D’après les références historiques dans le poème, il a été écrit vraisemblablement entre 1709 et 1711, en pleine Guerre de succession d’Espagne. O’Rathaille ne mentionne pas la Guerre Russo-Suédois qui fait rage pendant ces années.
Malgré de mauvaises récoltes et des famines, la France poursuit la guerre en Espagne, en Flandres, à ses frontières, et au Québec. En1709, la France perd la Flandre Espagnole, reprend Tournai mais perd Mons, et arrête l’avancée des Austro-espagnols à Malplaquet ; en 1710 les négociations de paix échouent, et l’armée française subit des revers en Espagne ; en octobre 1711, la France reconnaît le droit de la lignée protestante au Royaume-Uni, ce qui aurait été signalé par le poète.

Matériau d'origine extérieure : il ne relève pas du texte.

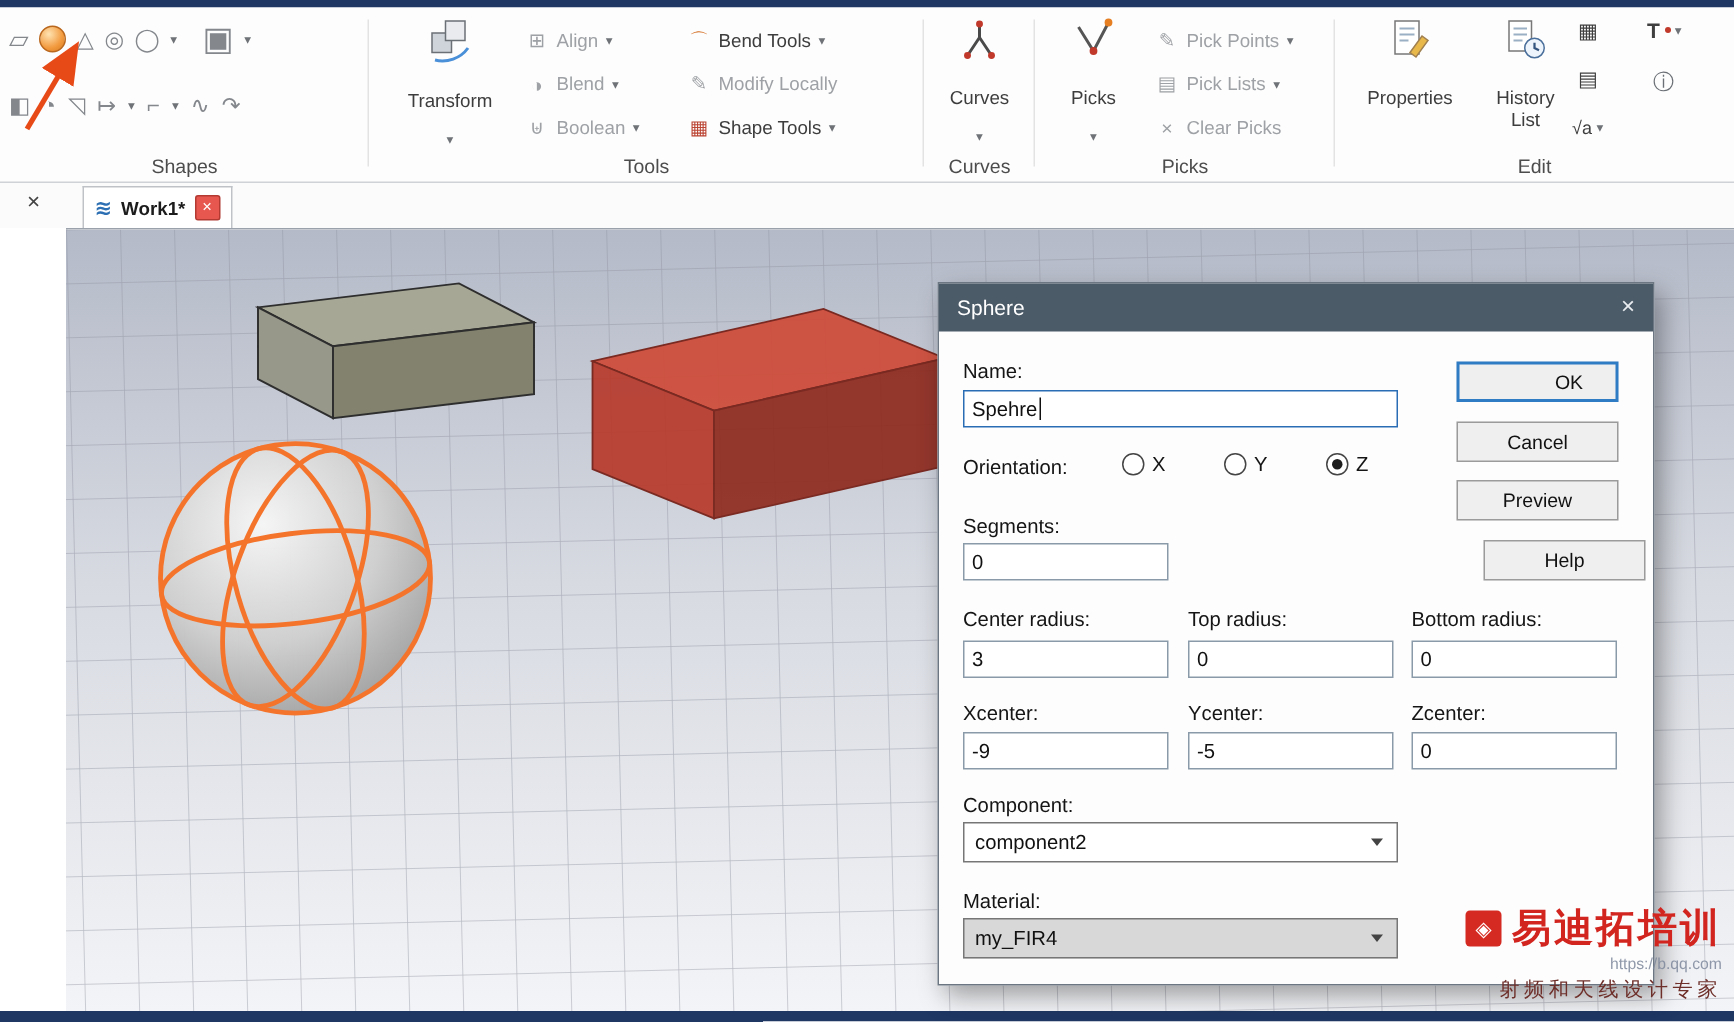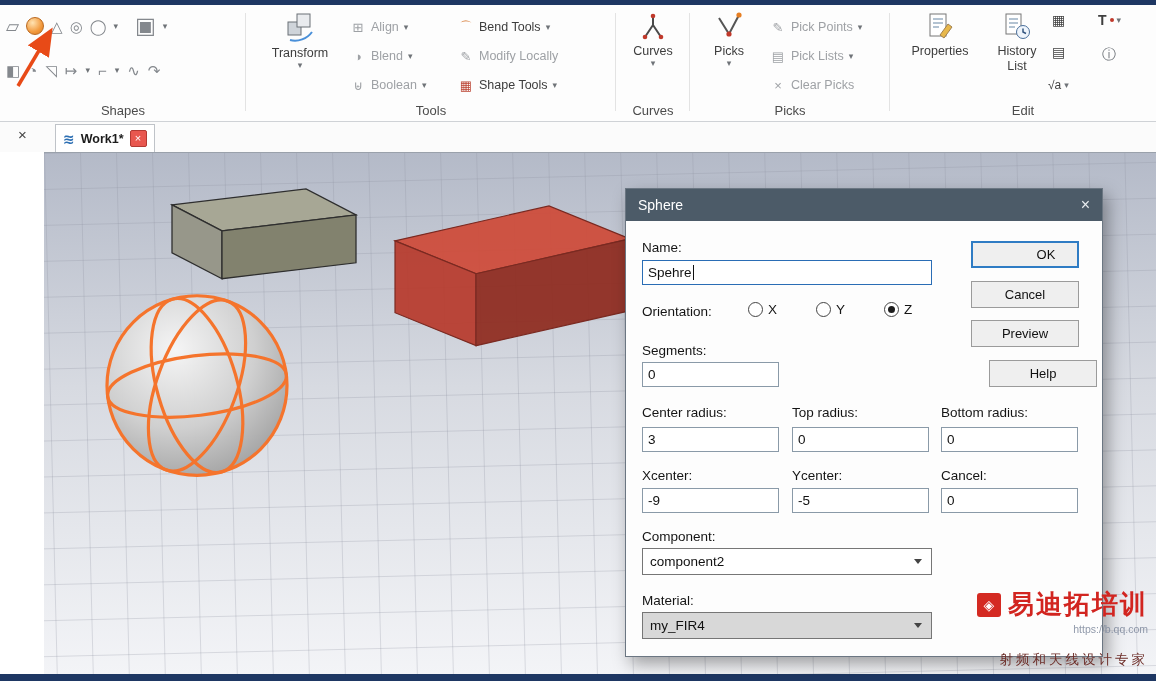"Transform" .bbtn { gap: 0 -> 14px }
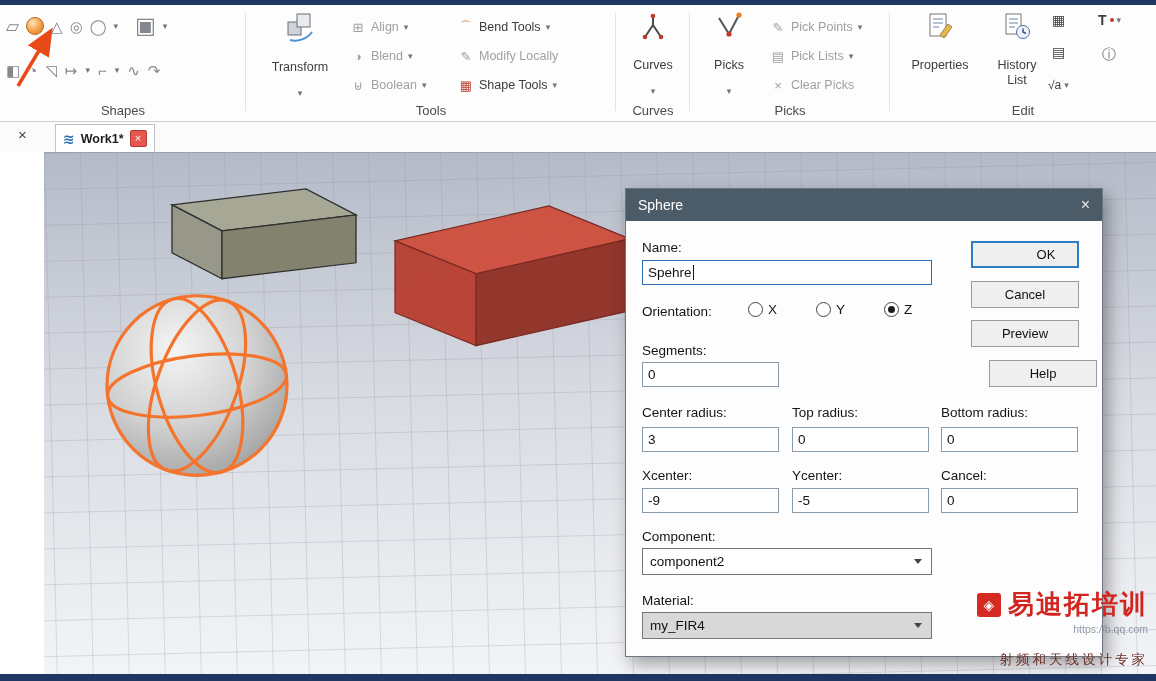"Cancel:" div.dlab { text: Cancel -> Zcenter }
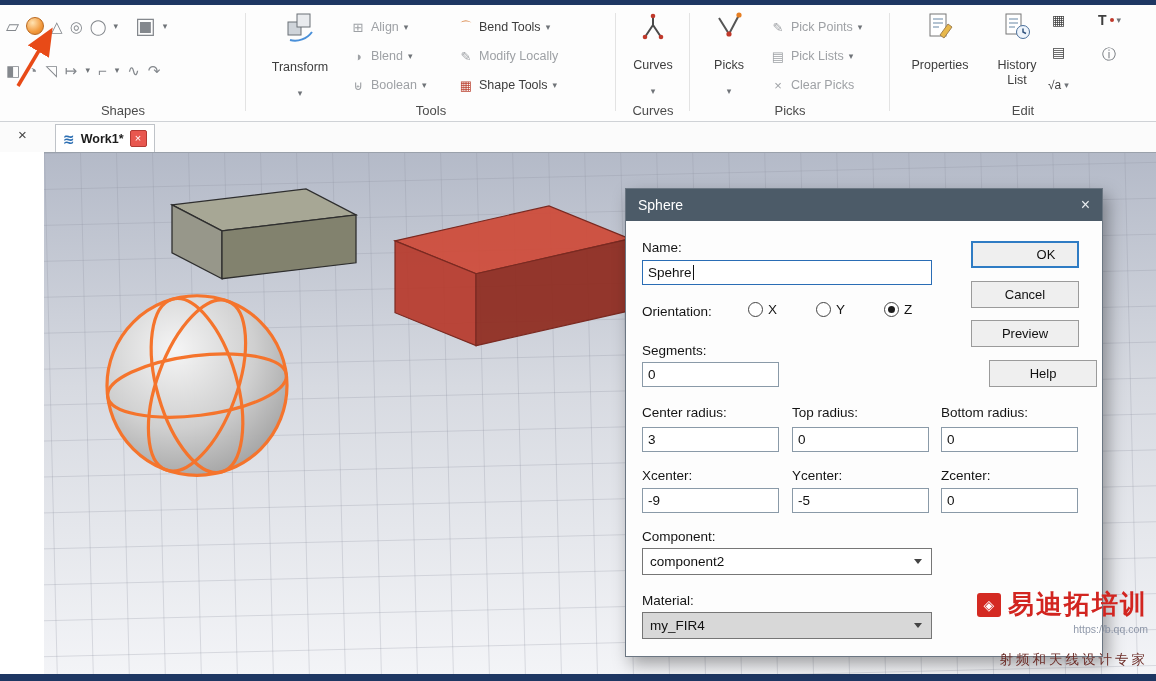"射频和天线设计专家" #watermark .tagline { margin-top: 16px -> 2px }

Le Serment d’Abjuration de 1709 visait à encadrer les catholiques en leur demandant un serment d’abjuration de la lignée de Jacques II, en retour d’une plus grande intégration à la vie civile d’où ils étaient exclus d’office. Une campagne de dénigrement anti-Stuart, probablement d’origine Whig, prétend que Jacques François n’était pas le véritable fils de Jacques II et que le fils d’un maçon (bricklayer) avait été introduit à la place du vrai dauphin, qui serait mort-né.
L’intention du poème n’est pas de commenter la position géostratégique, mais d’exhorter les catholiques à ne pas se damner avec le nouveau Serment. Comme la plupart des « prophéties », le poème prédit une victoire jacobite et un retour d’un roi catholique sur le trône des trois pays.
Le schéma métrique s’appuie notamment sur des pieds anapeste qui donnent un mouvement vigoureux aux lignes, et permettent au déclamateur une précipitation dramatique. En permettant des élisions (ici dans la quatrième ligne) la première strophe est d’une rigueur étonnante ; il me semble qu’O’Rathaille visait la puissance d’impression plutôt qu’une harmonie subtile.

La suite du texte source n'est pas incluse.